Don't Worry. Be Happy.
Our frustrations have less to do with the Dow and more to do with the Joneses. But there are ways to cope. (Just don't tell your friends.)
You know who's responsible for that financial angst you're suffering that uncomfortable feeling that you should be earning, and spending, more, only you can't? No, not your stingy employer or the IRS, but worse. People who are theoretically on your side: your friends, co-workers, and neighbors. Your financial satisfaction, research shows, has less to do with your own bank balance than with the apparent success of those around you. The technical term is "relative deprivation," but you may know it better as the sick sensation you get when your brother-in-law announces he's bought fractional ownership in a Gulfstream 200.
But there's good news for the envious (besides rising jet-fuel costs). Although the median income for working-age families last year was down for the fifth year in a row, it turns out the key to fiscal satisfaction is not earning enough to keep up with the Joneses, but rather choosing the right Joneses with whom to compete. (Hint: Seek out Joneses who fly commercial, on donated frequent-flier miles, to southern Florida, in late August.)
In practical terms, this means that no matter what the real estate agent says, do not stretch to buy the cheapest house in the nicest neighborhood you can claw your way into. As Erzo Luttmer, an assistant professor at Harvard's Kennedy School of Government and the author of an article titled "Neighbors as Negatives," told me, "Data suggests that those people are relatively unhappy compared with those who live in a neighborhood where they're relatively rich." What's more, peering through your blinds at your neighbor's new BMW and suffering increased mortgage strain aren't the worst of it. Luttmer found that people who live among richer neighbors fight more with their spouses about finances ("Till a ritzy neighborhood do us part").

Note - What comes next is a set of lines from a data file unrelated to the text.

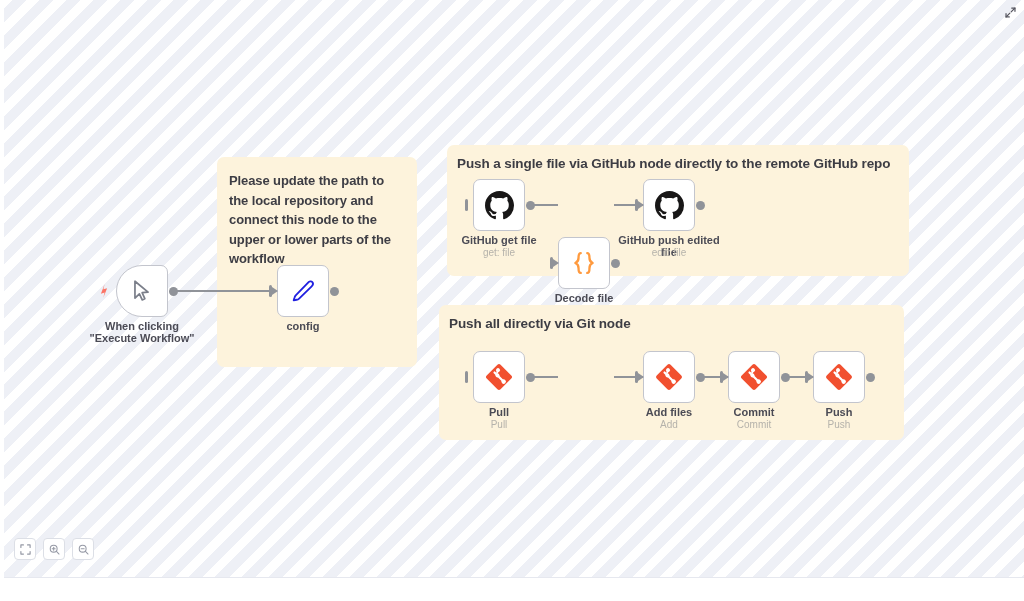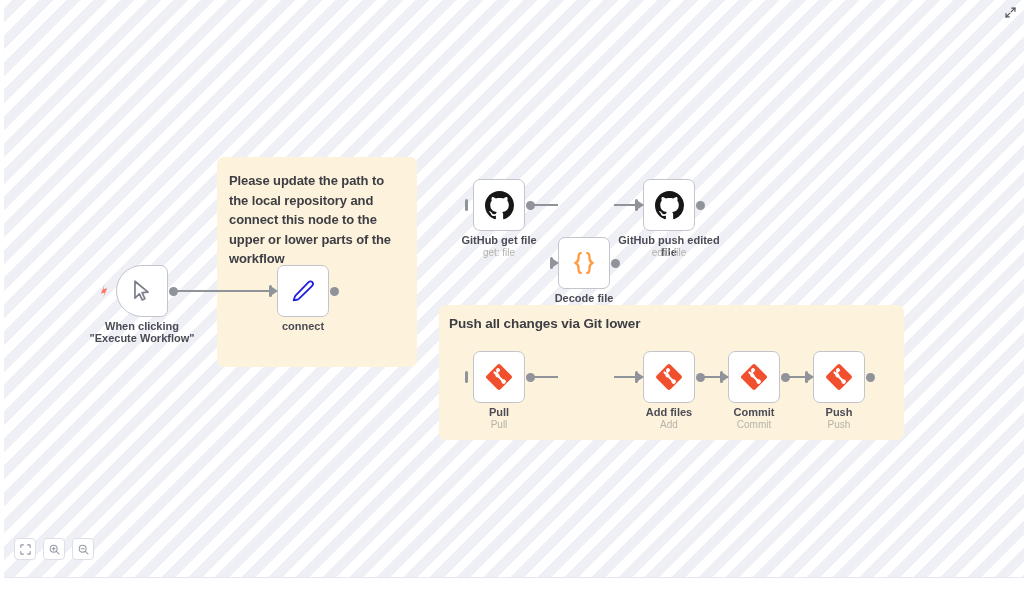"Push a single file via" div.sticky { html: none -> <div> <div>Push a single file via GitHub node directly to the remote GitHub repo</div> </div> }
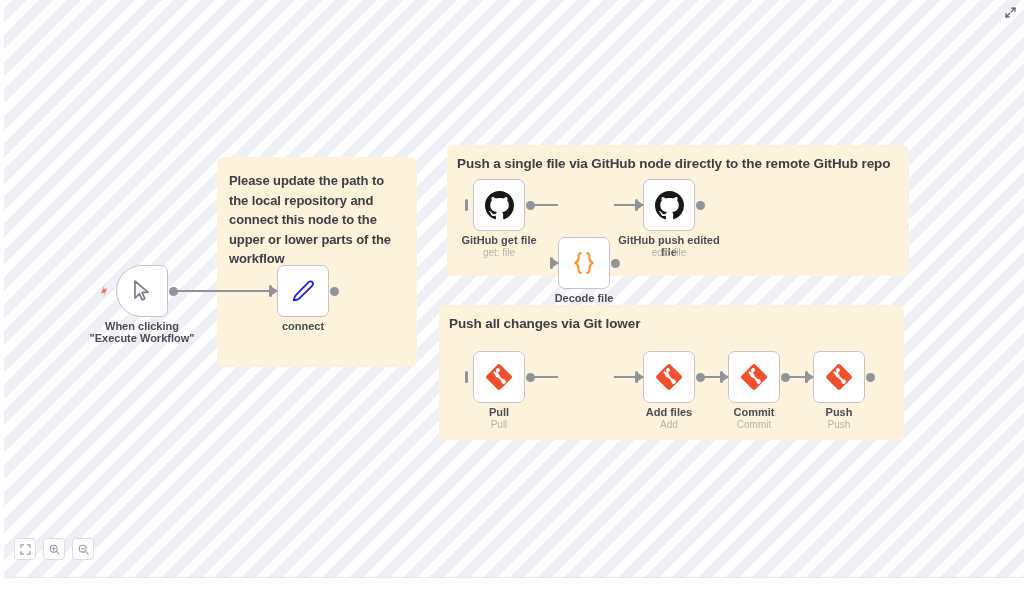"connect" div.node-label { text: connect -> config }
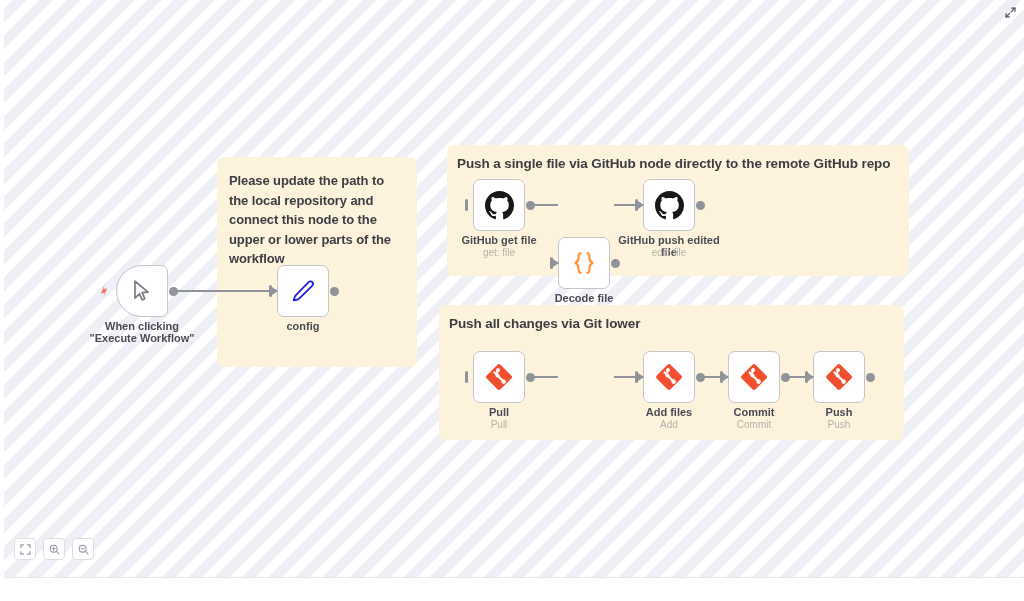"Push all changes via Git" div.sticky-title { text: changes via Git lower -> directly via Git node }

But even if you stay put in Downscaleville, avoiding the bling'd can be challenging. A co-worker will thoughtlessly wear her designer handbag in your presence, mention a trendy restaurant she enjoyed, or oh, the cruelty invite you to her beachfront compound. Then what? Take the advice of Shira Boss, the author of Green With Envy: How Keeping Up With the Joneses Is Keeping Us in Debt, and remind yourself the object of your jealousy may be secretly deep in the red. "We know there's all this credit-card debt, but we never think it's the person we're talking to," she says. "The growth of debt over the last 20 years has started to build this fictional culture."
If you still find yourself hoping your best friend is up nights worrying about her Visa bill, it's time to read Hebrew College professor Solomon Schimmel's "10 Commandments for Coping With Envy" from his book The Seven Deadly Sins particularly No. 1 ("Reconsider the underlying assumptions you have about what makes you a worthy individual"), No. 3 ("Think about positive and valuable things you have that the envied person does not"), and, if you're strong enough, No. 5 ("Consider that the person you envy deserves the object or quality which he has as his just reward and that there may be good reasons why you do not").
Of course, if you can find a way to make a few extra bucks without feeling that it's somehow not quite enough, then by all means drop the spiritual approach and strike up a friendship with the Trumps. After all, sometimes the words of Woody Allen ring the truest: "Money," he said, "is better than poverty, if only for financial reasons." Beth Teitell is the Boston-based author of From Here to Maternity: The Education of a Rookie Mom. E-mail her at firstname.lastname@example.org.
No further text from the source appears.